- ABOUT THIS TASK
Would you transcribe the listing exactly as it stands, minus any images?

- WORKING DATA

┄┄┄┄┄┄

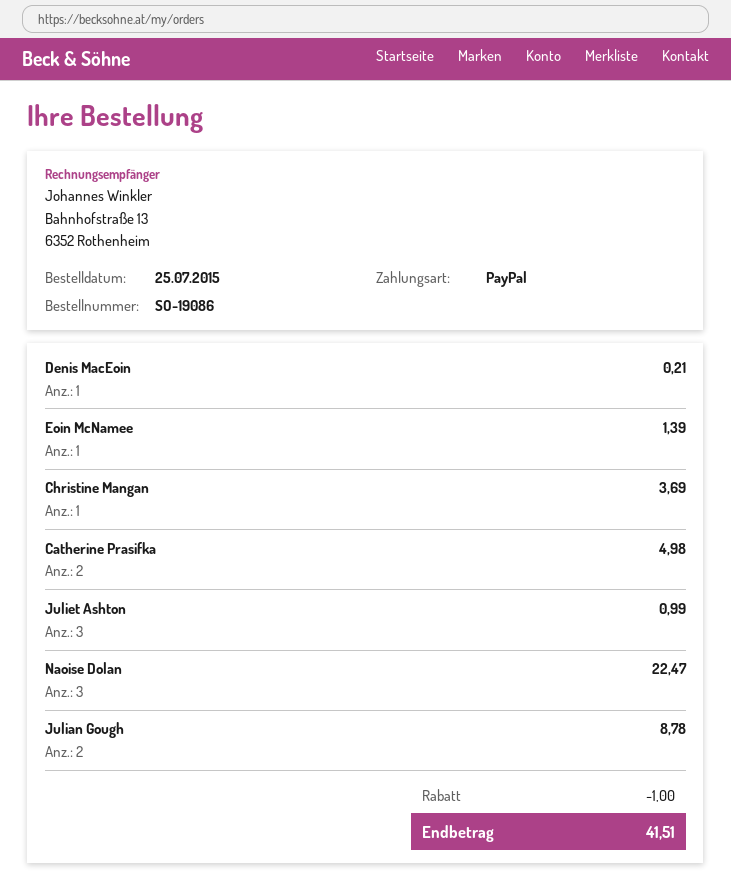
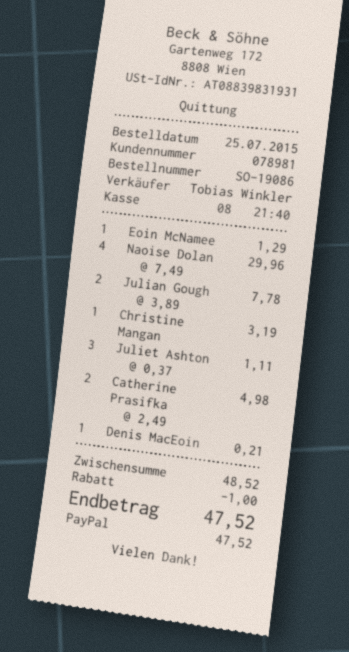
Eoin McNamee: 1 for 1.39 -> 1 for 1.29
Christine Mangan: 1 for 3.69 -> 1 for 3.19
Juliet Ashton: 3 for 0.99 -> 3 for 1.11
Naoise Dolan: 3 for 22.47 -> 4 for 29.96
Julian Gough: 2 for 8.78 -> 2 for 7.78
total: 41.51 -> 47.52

┄┄┄┄┄┄

- YOUR RESPONSE
Eoin McNamee: 1 for 1.39 -> 1 for 1.29
Christine Mangan: 1 for 3.69 -> 1 for 3.19
Juliet Ashton: 3 for 0.99 -> 3 for 1.11
Naoise Dolan: 3 for 22.47 -> 4 for 29.96
Julian Gough: 2 for 8.78 -> 2 for 7.78
total: 41.51 -> 47.52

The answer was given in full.